Segment Start: INFORMATION

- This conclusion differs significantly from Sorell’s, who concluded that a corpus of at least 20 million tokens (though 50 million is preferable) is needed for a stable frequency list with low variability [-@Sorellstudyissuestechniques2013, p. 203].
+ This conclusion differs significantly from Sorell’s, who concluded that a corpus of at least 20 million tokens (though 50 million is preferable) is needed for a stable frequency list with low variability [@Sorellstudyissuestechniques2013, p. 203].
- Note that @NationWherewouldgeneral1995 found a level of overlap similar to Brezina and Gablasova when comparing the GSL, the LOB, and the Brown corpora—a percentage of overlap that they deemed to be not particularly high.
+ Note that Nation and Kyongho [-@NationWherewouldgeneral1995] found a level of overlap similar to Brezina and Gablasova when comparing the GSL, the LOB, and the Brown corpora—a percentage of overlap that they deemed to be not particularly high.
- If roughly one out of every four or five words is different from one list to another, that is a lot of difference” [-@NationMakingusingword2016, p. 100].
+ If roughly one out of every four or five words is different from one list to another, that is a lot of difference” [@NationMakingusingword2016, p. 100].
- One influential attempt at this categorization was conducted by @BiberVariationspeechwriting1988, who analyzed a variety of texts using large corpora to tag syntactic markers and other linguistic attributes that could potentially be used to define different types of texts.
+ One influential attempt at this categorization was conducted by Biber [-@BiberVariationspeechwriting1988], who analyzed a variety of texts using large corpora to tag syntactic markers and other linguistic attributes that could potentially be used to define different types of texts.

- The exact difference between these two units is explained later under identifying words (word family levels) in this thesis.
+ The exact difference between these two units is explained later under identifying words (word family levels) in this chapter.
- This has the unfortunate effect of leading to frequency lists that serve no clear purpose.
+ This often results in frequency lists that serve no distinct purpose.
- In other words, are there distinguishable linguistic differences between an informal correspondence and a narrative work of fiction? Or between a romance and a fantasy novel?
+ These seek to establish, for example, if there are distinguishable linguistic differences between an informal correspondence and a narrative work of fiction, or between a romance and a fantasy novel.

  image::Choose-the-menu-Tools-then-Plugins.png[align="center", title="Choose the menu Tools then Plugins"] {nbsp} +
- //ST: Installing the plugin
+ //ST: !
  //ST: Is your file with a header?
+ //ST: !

Segment End: INFORMATION

DESCRIPTION OF THE TASK:
What is needed is a full, exact copy of the records.

WRITTEN SOLUTION:
- This conclusion differs significantly from Sorell’s, who concluded that a corpus of at least 20 million tokens (though 50 million is preferable) is needed for a stable frequency list with low variability [-@Sorellstudyissuestechniques2013, p. 203].
+ This conclusion differs significantly from Sorell’s, who concluded that a corpus of at least 20 million tokens (though 50 million is preferable) is needed for a stable frequency list with low variability [@Sorellstudyissuestechniques2013, p. 203].
- Note that @NationWherewouldgeneral1995 found a level of overlap similar to Brezina and Gablasova when comparing the GSL, the LOB, and the Brown corpora—a percentage of overlap that they deemed to be not particularly high.
+ Note that Nation and Kyongho [-@NationWherewouldgeneral1995] found a level of overlap similar to Brezina and Gablasova when comparing the GSL, the LOB, and the Brown corpora—a percentage of overlap that they deemed to be not particularly high.
- If roughly one out of every four or five words is different from one list to another, that is a lot of difference” [-@NationMakingusingword2016, p. 100].
+ If roughly one out of every four or five words is different from one list to another, that is a lot of difference” [@NationMakingusingword2016, p. 100].
- One influential attempt at this categorization was conducted by @BiberVariationspeechwriting1988, who analyzed a variety of texts using large corpora to tag syntactic markers and other linguistic attributes that could potentially be used to define different types of texts.
+ One influential attempt at this categorization was conducted by Biber [-@BiberVariationspeechwriting1988], who analyzed a variety of texts using large corpora to tag syntactic markers and other linguistic attributes that could potentially be used to define different types of texts.

- The exact difference between these two units is explained later under identifying words (word family levels) in this thesis.
+ The exact difference between these two units is explained later under identifying words (word family levels) in this chapter.
- This has the unfortunate effect of leading to frequency lists that serve no clear purpose.
+ This often results in frequency lists that serve no distinct purpose.
- In other words, are there distinguishable linguistic differences between an informal correspondence and a narrative work of fiction? Or between a romance and a fantasy novel?
+ These seek to establish, for example, if there are distinguishable linguistic differences between an informal correspondence and a narrative work of fiction, or between a romance and a fantasy novel.

  image::Choose-the-menu-Tools-then-Plugins.png[align="center", title="Choose the menu Tools then Plugins"] {nbsp} +
- //ST: Installing the plugin
+ //ST: !
  //ST: Is your file with a header?
+ //ST: !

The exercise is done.